Not every field will be present in every email. Always check for null or missing values before mapping to required fields in Custom Webhook. For text-only emails, html will be empty; for HTML-only emails, text may be empty or auto-generated from the HTML. The attachments array will be an empty array when no files are attached.

Best Practices for Custom Webhook Email Integration

Following these best practices will make your Custom Webhook email integration more reliable, easier to debug, and simpler to scale as your email volume grows.

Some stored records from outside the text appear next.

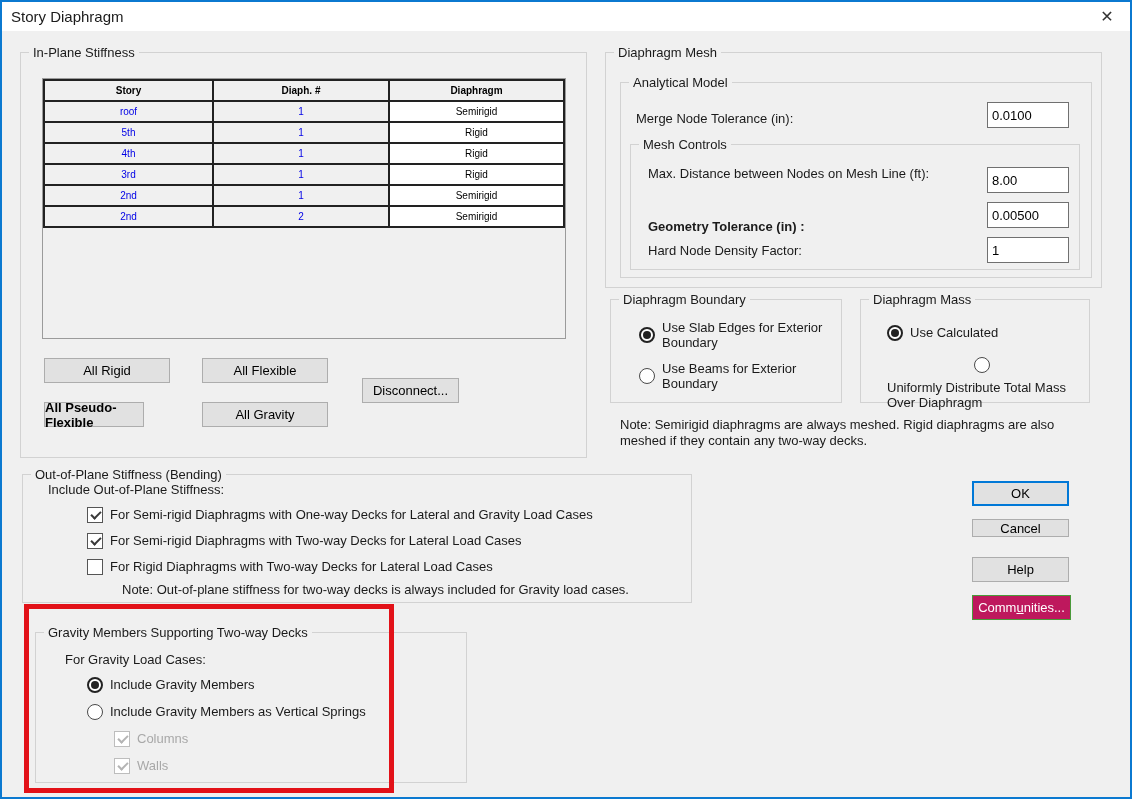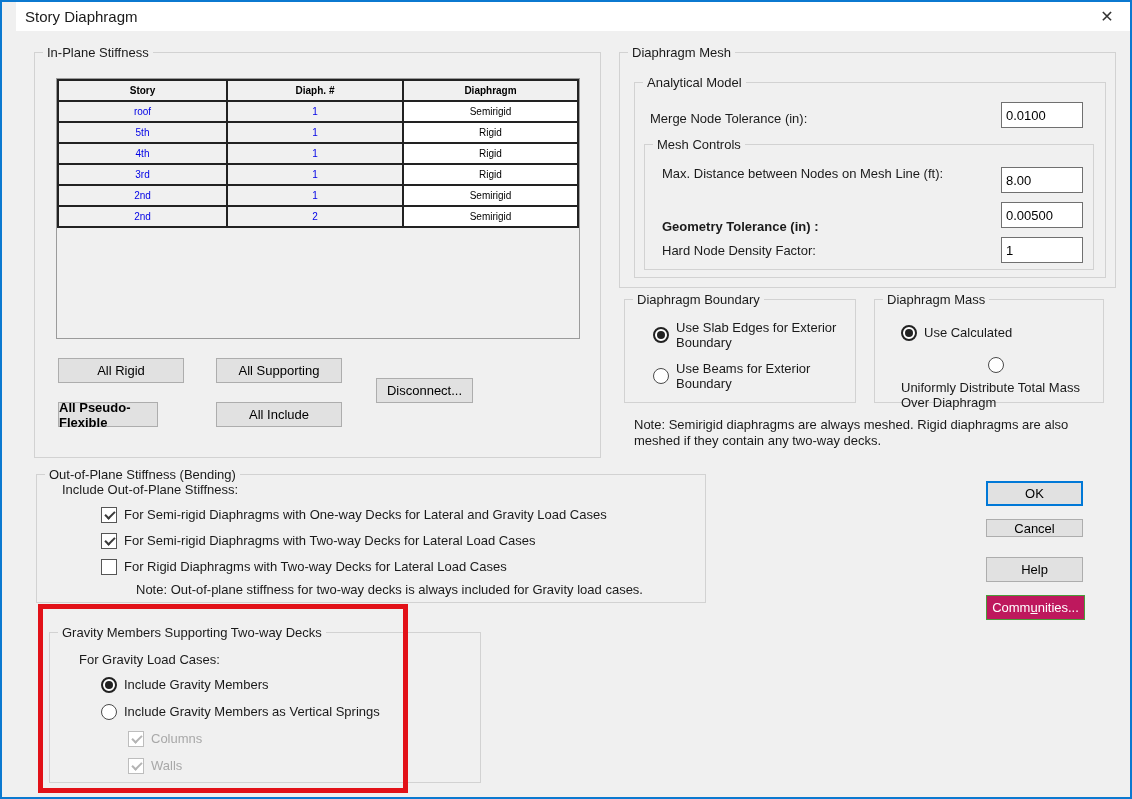"Story Diaphragm" .dialog { padding-left: 14px -> none }
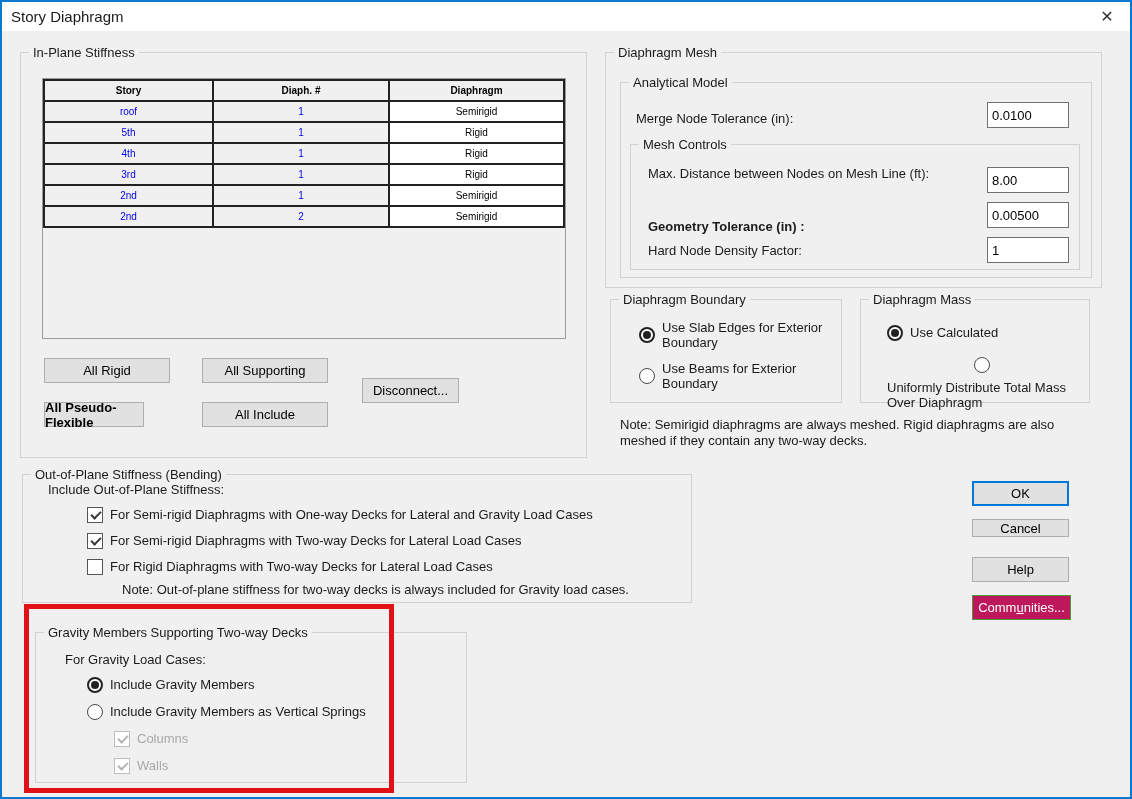"All Supporting" div.btn { text: Supporting -> Flexible }
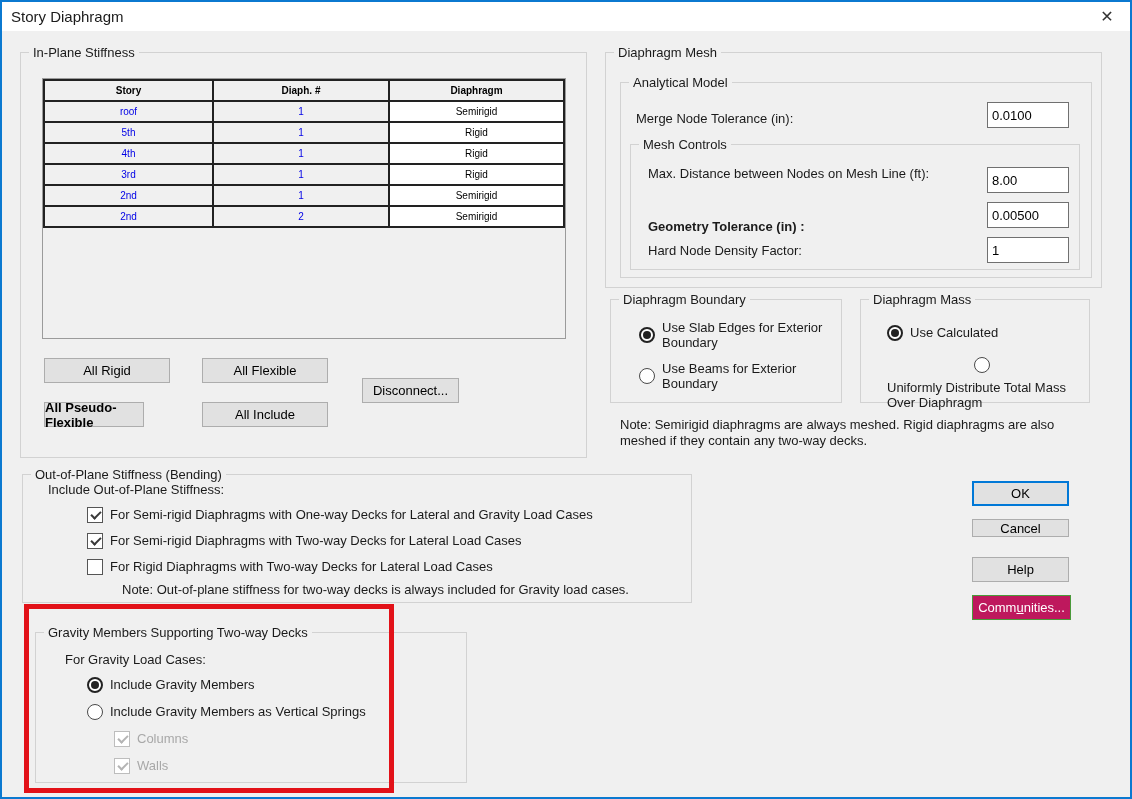"All Include" div.btn { text: Include -> Gravity }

  • Use dedicated addresses per workflow. Create a separate JsonHook inbound address for each distinct Custom Webhook workflow you want to trigger. This makes routing explicit and avoids a single endpoint becoming a bottleneck for all email types.
  • Validate the payload before acting. In Custom Webhook, add a conditional check at the start of your workflow to confirm that required fields like from.address and subject are present and non-empty before executing downstream actions.
  • Test with real emails first. Use JsonHook's delivery log to inspect the raw JSON payload before wiring up Custom Webhook. Confirm that all the fields you plan to map are actually populated by your email source.
  • Handle errors gracefully. Configure Custom Webhook to catch webhook delivery failures and send an alert. JsonHook will retry failed deliveries, but your Custom Webhook endpoint should return a 2xx status promptly to acknowledge receipt.
  • Keep secrets out of email content. Avoid routing emails that contain passwords, API keys, or PII through workflows unless you have appropriate data-handling controls configured in Custom Webhook. Use JsonHook's HTTPS delivery to protect data in transit.

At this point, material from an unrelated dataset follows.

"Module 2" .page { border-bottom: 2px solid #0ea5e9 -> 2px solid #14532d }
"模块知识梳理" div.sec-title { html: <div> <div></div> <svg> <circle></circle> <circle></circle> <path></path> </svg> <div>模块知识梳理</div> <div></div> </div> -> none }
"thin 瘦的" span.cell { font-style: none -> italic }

Frequently Asked Questions

Can I send emails to Custom Webhook via webhook?
Yes. JsonHook provides a unique inbound email address for each webhook endpoint you configure. When an email is delivered to that address, JsonHook parses the message — extracting the sender, subject, body text, HTML body, and any attachments — and immediately POSTs the result as a structured JSON payload to your Custom Webhook Any HTTP POST endpoint (your own server or serverless function). From there, Custom Webhook can trigger any downstream action you have configured.
Do I need to code to connect JsonHook to Custom Webhook?
Some familiarity with HTTP requests and JSON is helpful when integrating JsonHook with Custom Webhook. You'll need to configure the webhook endpoint in your application and parse the JSON payload that JsonHook delivers. No specialized framework is required — a simple HTTP handler in any language is sufficient.
How do I filter which emails go to Custom Webhook?
JsonHook uses address-based routing. Create a dedicated inbound address such as [email protected] and point it exclusively at your Custom Webhook webhook URL. You can also create multiple addresses for different email categories — one for support, one for sales leads, one for order notifications — each routed to a different Custom Webhook workflow or channel. If Custom Webhook supports conditional logic, you can add further filtering on the subject, from, or any custom field in the parsed JSON payload.
What HTTP status code should my endpoint return to JsonHook?
Return a 200 OK (or any 2xx status) as quickly as possible to acknowledge receipt. If your processing takes more than a few seconds, acknowledge immediately and handle the work asynchronously in a background queue. JsonHook considers any non-2xx response a delivery failure and will retry with exponential backoff.
How do I verify that a webhook request genuinely came from JsonHook?
Configure a shared secret in your JsonHook endpoint settings. JsonHook will include this value in an X-JsonHook-Secret header on every request. In your endpoint, compare the header value against your stored secret using a constant-time string comparison to prevent timing attacks.